##### DATA LISTING
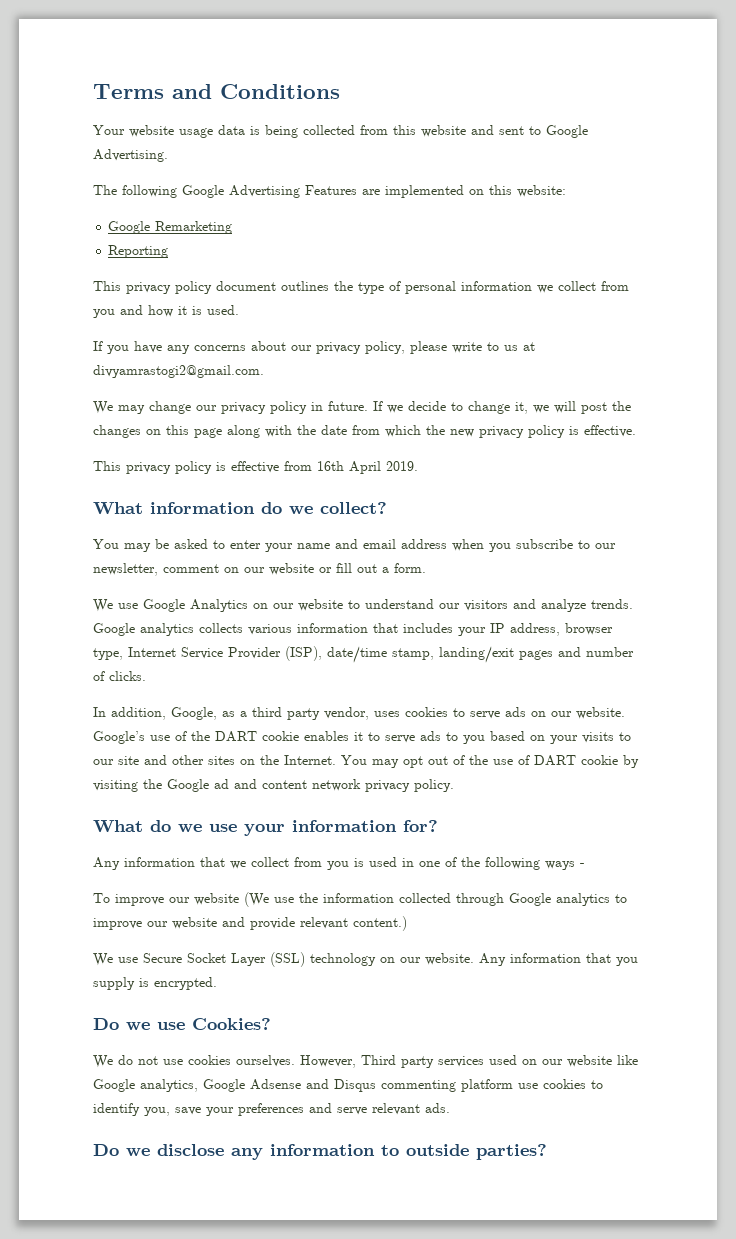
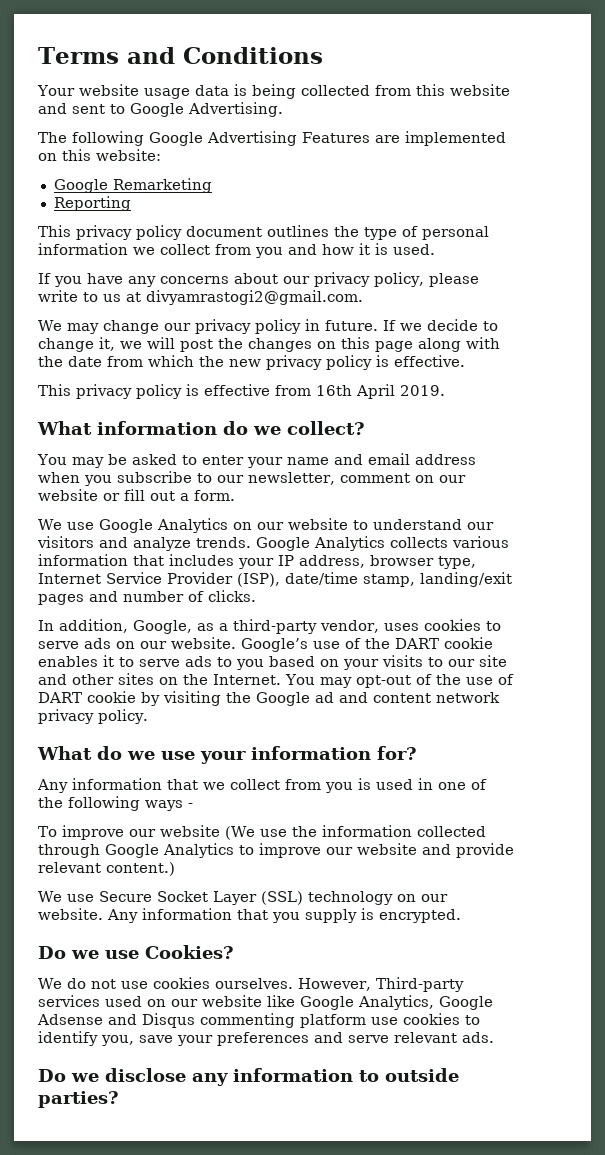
[140,623,194,636] analytics -> [314,536,385,551] Analytics
[252,707,320,720] third party -> [233,619,317,634] third-party
[403,756,448,768] opt out -> [355,675,411,688] opt-out
[556,893,610,906] analytics -> [163,843,234,858] Analytics
[361,1055,434,1068] Third party -> [375,977,464,992] Third-party
[140,1079,198,1092] analytics, -> [358,995,434,1010] Analytics,

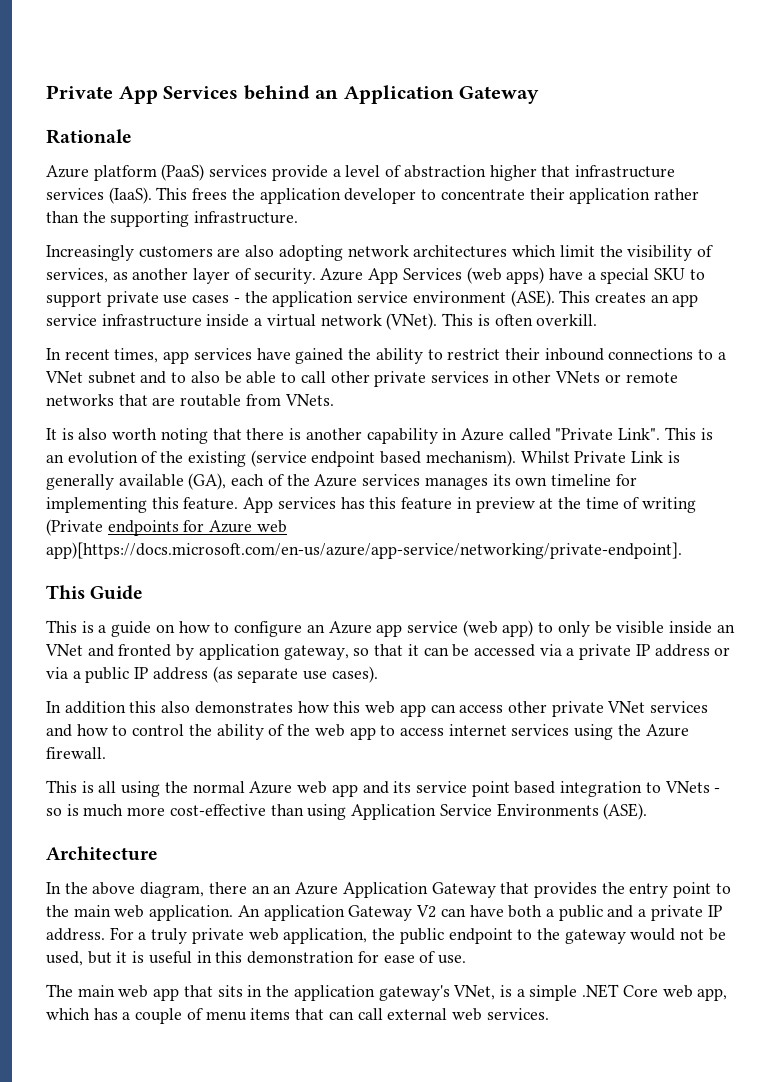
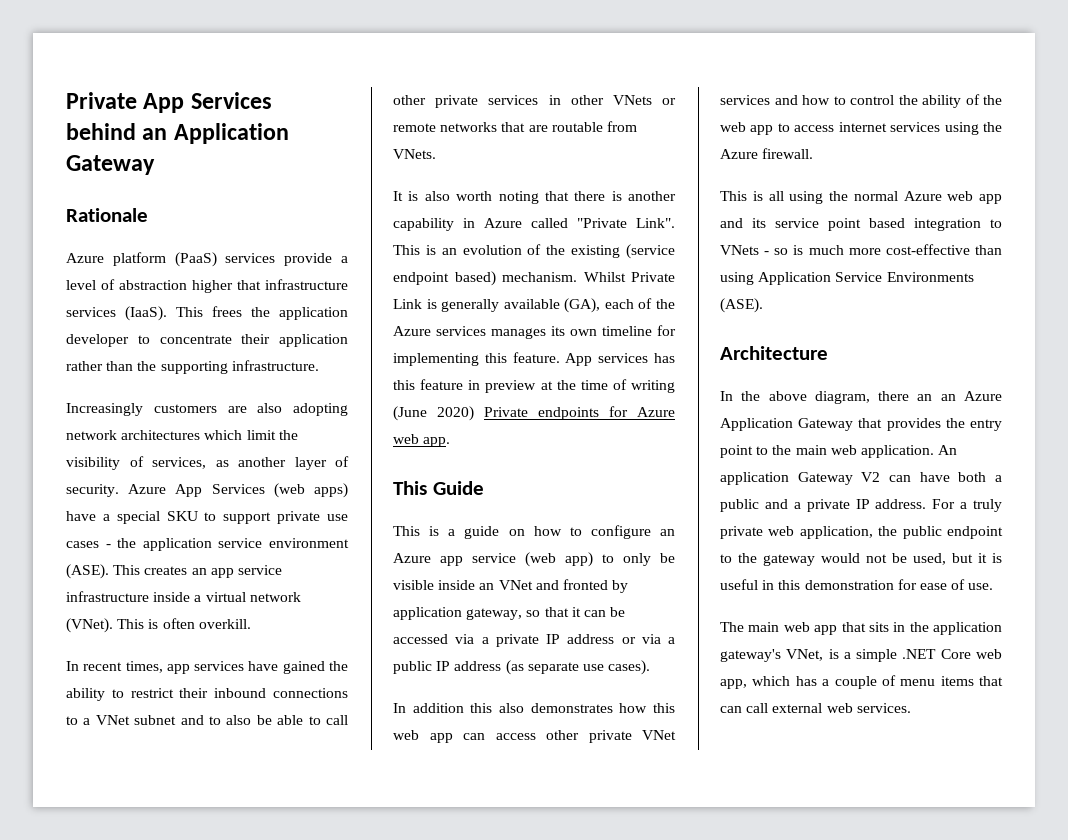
[380,450,516,467] based mechanism). -> [454,271,577,286] based) mechanism.
[46,519,103,536] (Private -> [393,406,528,421] (June 2020) Private
[46,542,682,559] app)[https://docs.microsoft.com/en-us/azure/app-service/networking/private-endpoint]. -> [423,437,451,447] app.

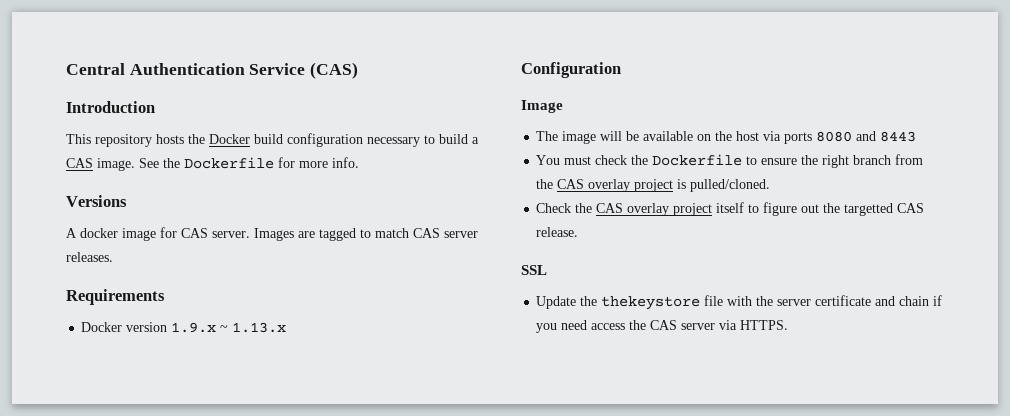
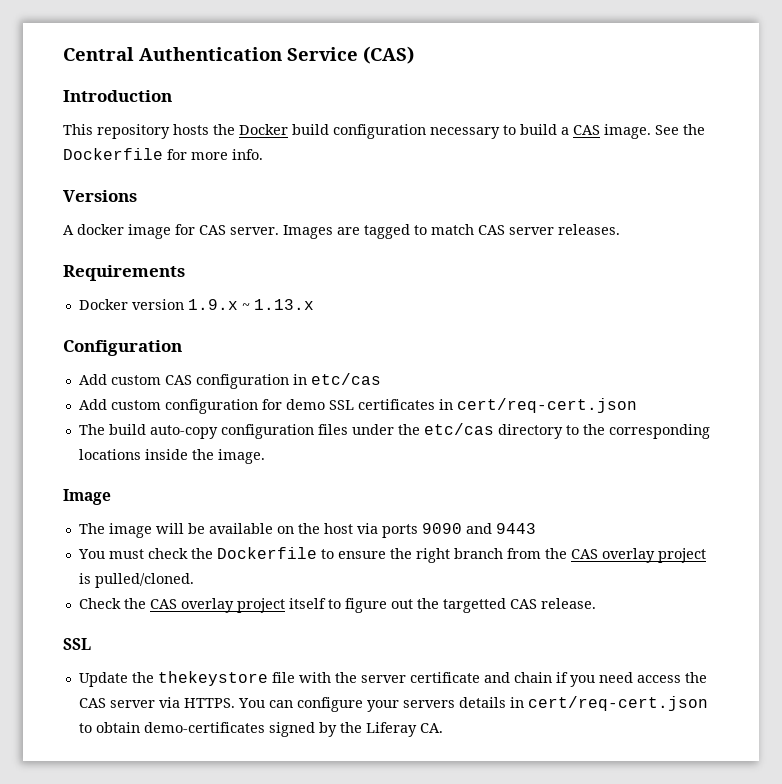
(621, 70) none -> [78,373,381,389] [78,398,637,414] [78,423,710,439] [78,449,265,464] // Add custom CAS configuration in etc/cas // Add custom configuration for demo SSL certificates in cert/req-cert.json // The build auto-copy configuration files under the etc/cas directory to the corresponding locations inside the image.
[816,131,917,142] 8080 and 8443 -> [421,523,536,534] 9090 and 9443
(789, 325) none -> [237,696,708,712] [78,722,443,737] You can configure your servers details in cert/req-cert.json to obtain demo-certificates signed by the Liferay CA.

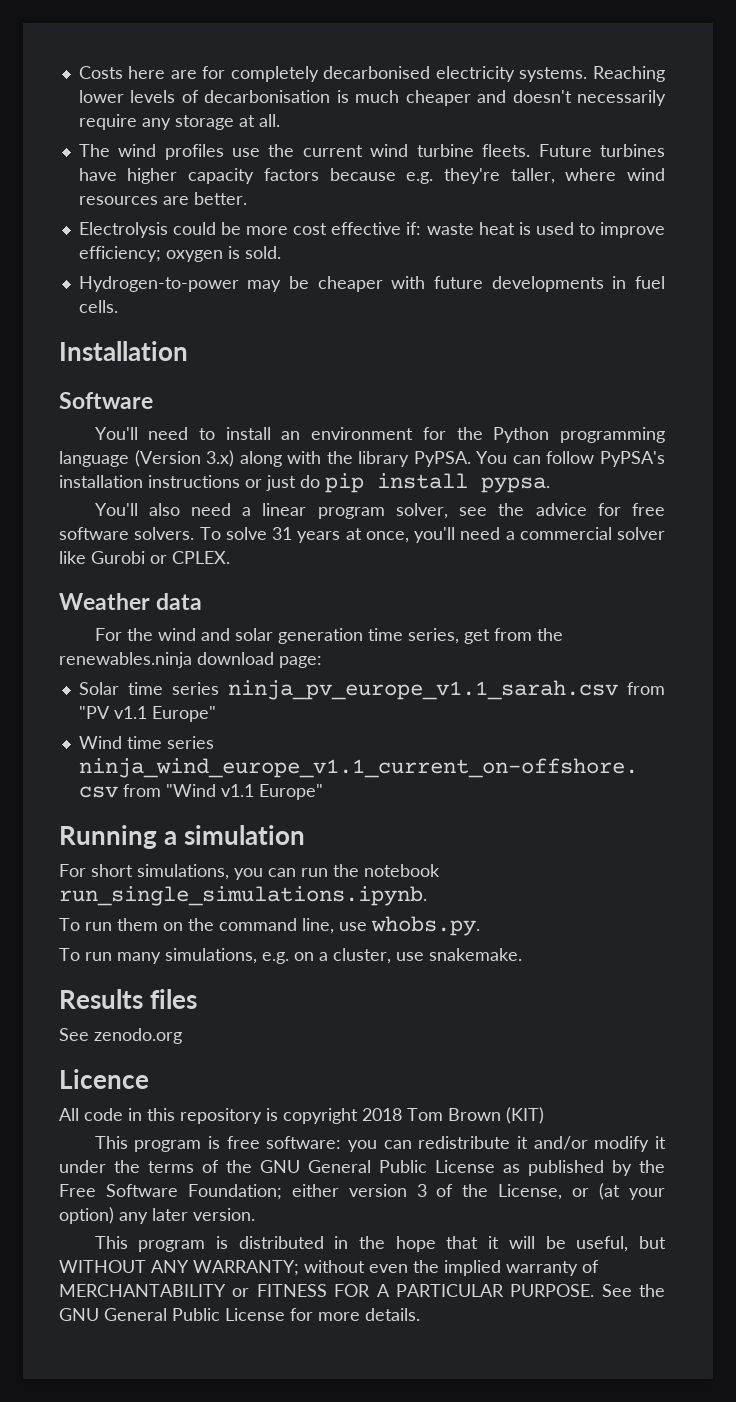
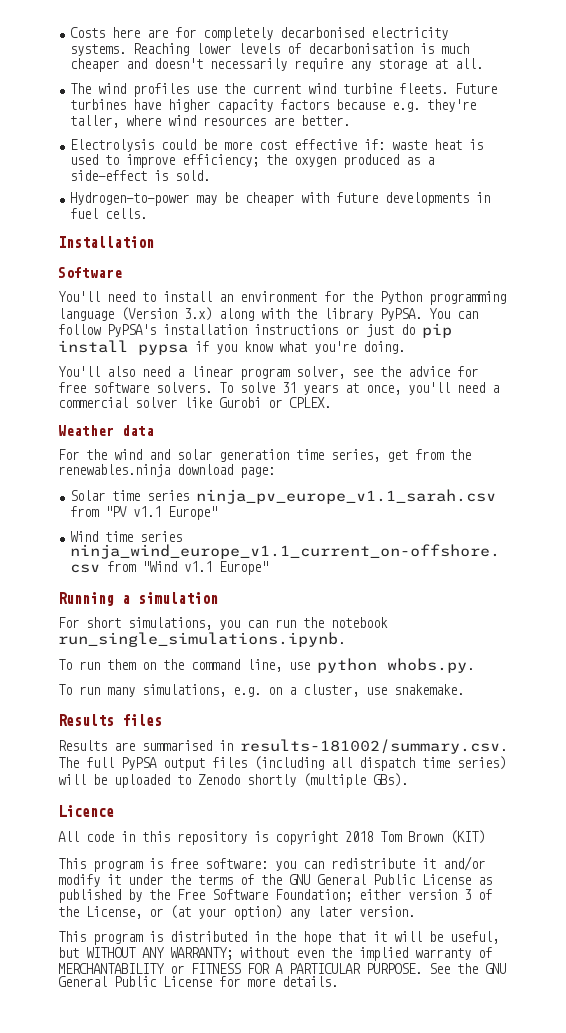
[165,250,223,262] oxygen -> [266,154,435,168] [70,170,148,181] the oxygen produced as a side-effect
[481,477,550,493] pypsa. -> [138,341,405,355] pypsa if you know what you're doing.
(367, 926) none -> [317,658,377,673] python
[59,1028,182,1044] See zenodo.org -> [58,739,507,754] [58,756,506,771] [58,773,408,788] Results are summarised in results-181002/summary.csv. The full PyPSA output files (including all dispatch time series) will be uploaded to Zenodo shortly (multiple GBs).

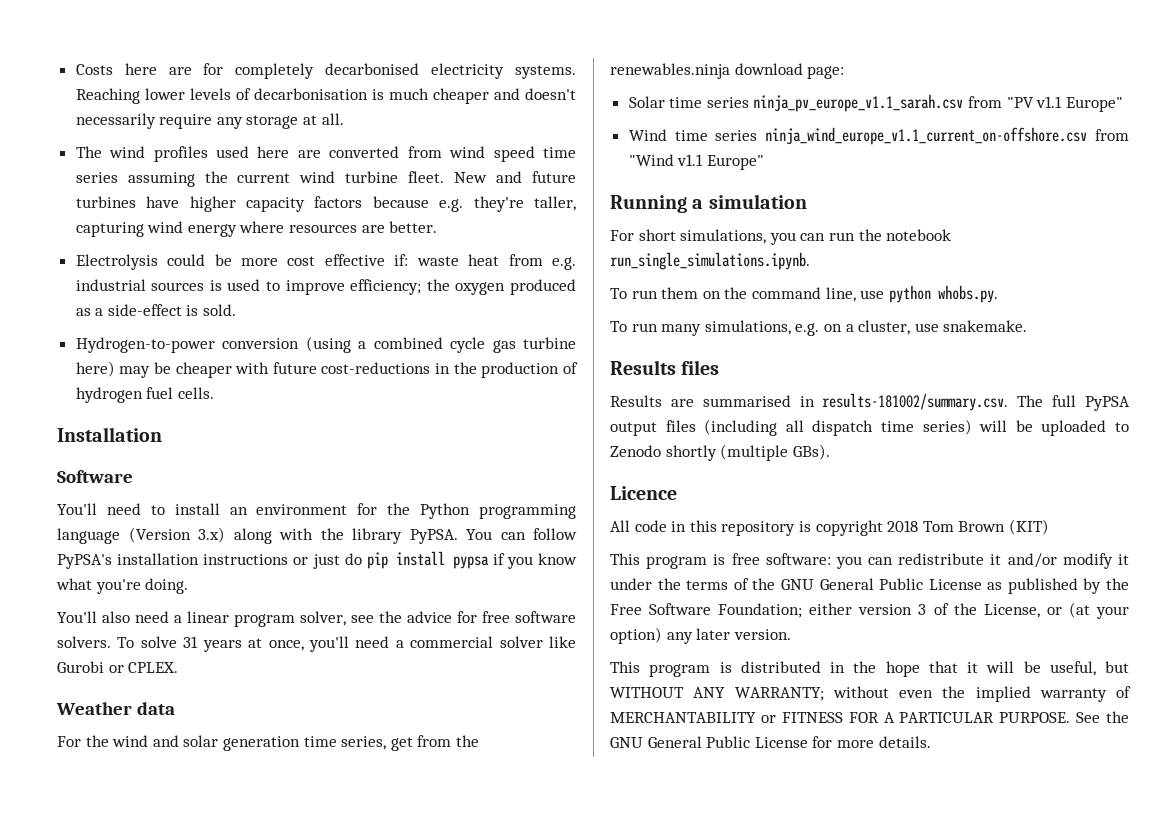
[196,83,498,94] use the current wind turbine fleets. Future -> [215,146,576,162] [75,171,576,187] used here are converted from wind speed time series assuming the current wind turbine fleet. New and future
[126,115,197,126] where wind -> [75,221,285,237] capturing wind energy where
(463, 144) none -> [508,254,576,270] [75,279,205,291] from e.g. industrial sources
(190, 199) none -> [222,336,576,353] [75,361,115,377] conversion (using a combined cycle gas turbine here)
[385,192,491,206] developments in -> [321,362,578,378] [75,387,143,403] cost-reductions in the production of hydrogen

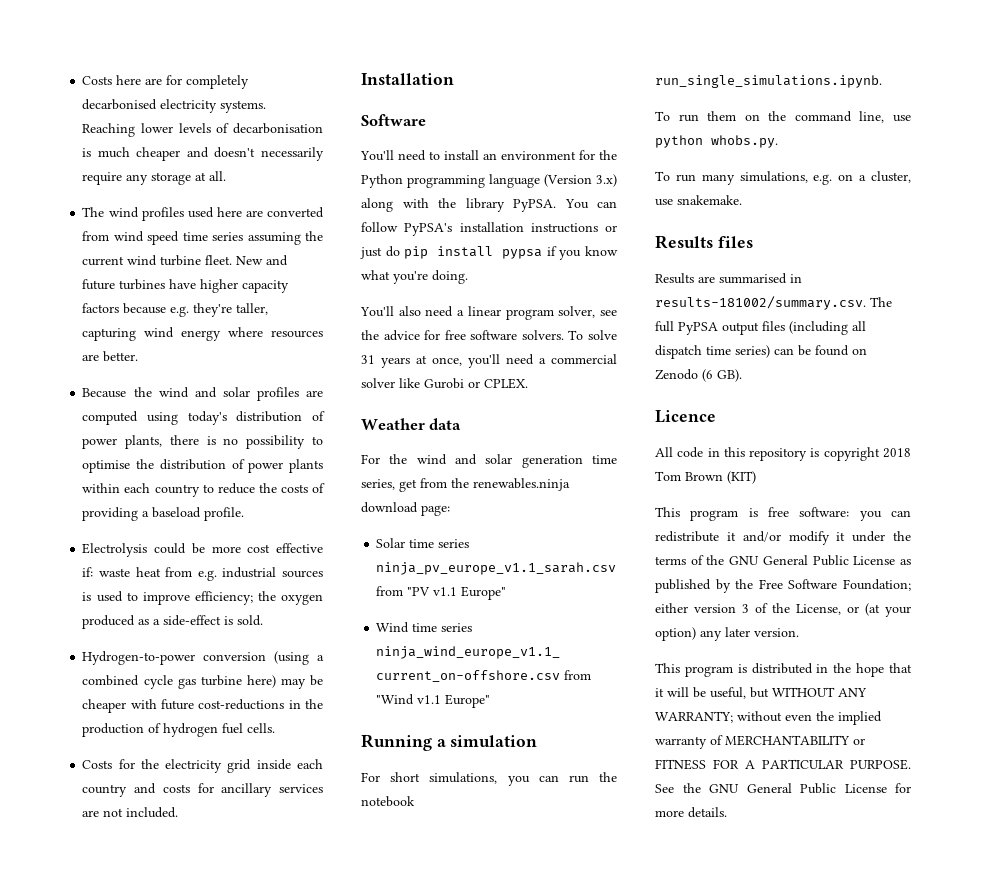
(438, 227) none -> [82,387,323,401] [82,411,325,425] [82,435,323,449] [82,459,323,473] [82,483,325,497] [82,507,245,521] // Because the wind and solar profiles are computed using today's distribution of power plants, there is no possibility to optimise the distribution of power plants within each country to reduce the costs of providing a baseload profile.
(214, 393) none -> [82,759,323,773] [82,783,323,797] [82,807,179,818] // Costs for the electricity grid inside each country and costs for ancillary services are not included.
[979,420,1129,436] [610,444,830,461] will be uploaded to Zenodo shortly (multiple GBs). -> [774,345,867,356] [655,369,742,382] can be found on Zenodo (6 GB).

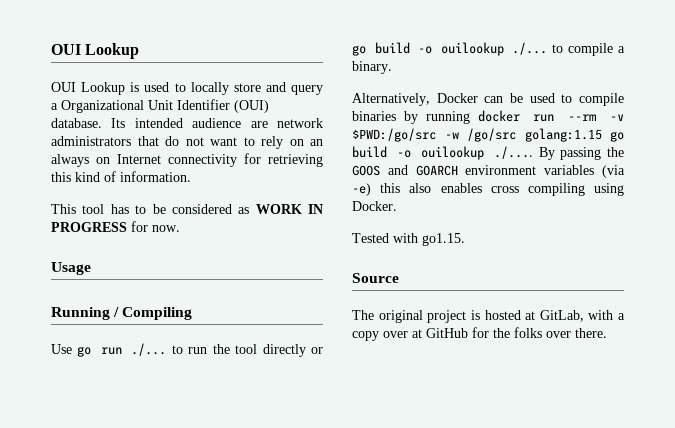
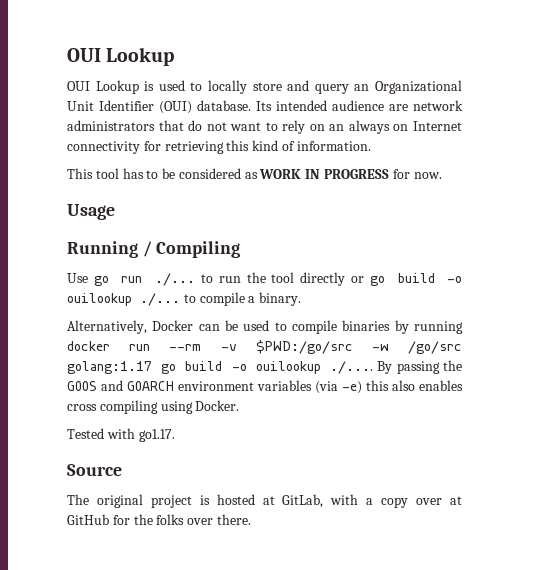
[51,103,58,110] a -> [354,84,370,91] an
[524,128,602,142] golang:1.15 -> [67,361,152,374] golang:1.17
[422,233,465,246] go1.15. -> [138,429,175,442] go1.17.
##########
- _WHAT THIS TASK INVOLVES_
Copy every line exactly, from the opening line of the entries down to the line holding "(789, 325) none", and keep the pictures out.

- _SOLUTION_
[140,623,194,636] analytics -> [314,536,385,551] Analytics
[252,707,320,720] third party -> [233,619,317,634] third-party
[403,756,448,768] opt out -> [355,675,411,688] opt-out
[556,893,610,906] analytics -> [163,843,234,858] Analytics
[361,1055,434,1068] Third party -> [375,977,464,992] Third-party
[140,1079,198,1092] analytics, -> [358,995,434,1010] Analytics,

[380,450,516,467] based mechanism). -> [454,271,577,286] based) mechanism.
[46,519,103,536] (Private -> [393,406,528,421] (June 2020) Private
[46,542,682,559] app)[https://docs.microsoft.com/en-us/azure/app-service/networking/private-endpoint]. -> [423,437,451,447] app.

(621, 70) none -> [78,373,381,389] [78,398,637,414] [78,423,710,439] [78,449,265,464] // Add custom CAS configuration in etc/cas // Add custom configuration for demo SSL certificates in cert/req-cert.json // The build auto-copy configuration files under the etc/cas directory to the corresponding locations inside the image.
[816,131,917,142] 8080 and 8443 -> [421,523,536,534] 9090 and 9443
(789, 325) none -> [237,696,708,712] [78,722,443,737] You can configure your servers details in cert/req-cert.json to obtain demo-certificates signed by the Liferay CA.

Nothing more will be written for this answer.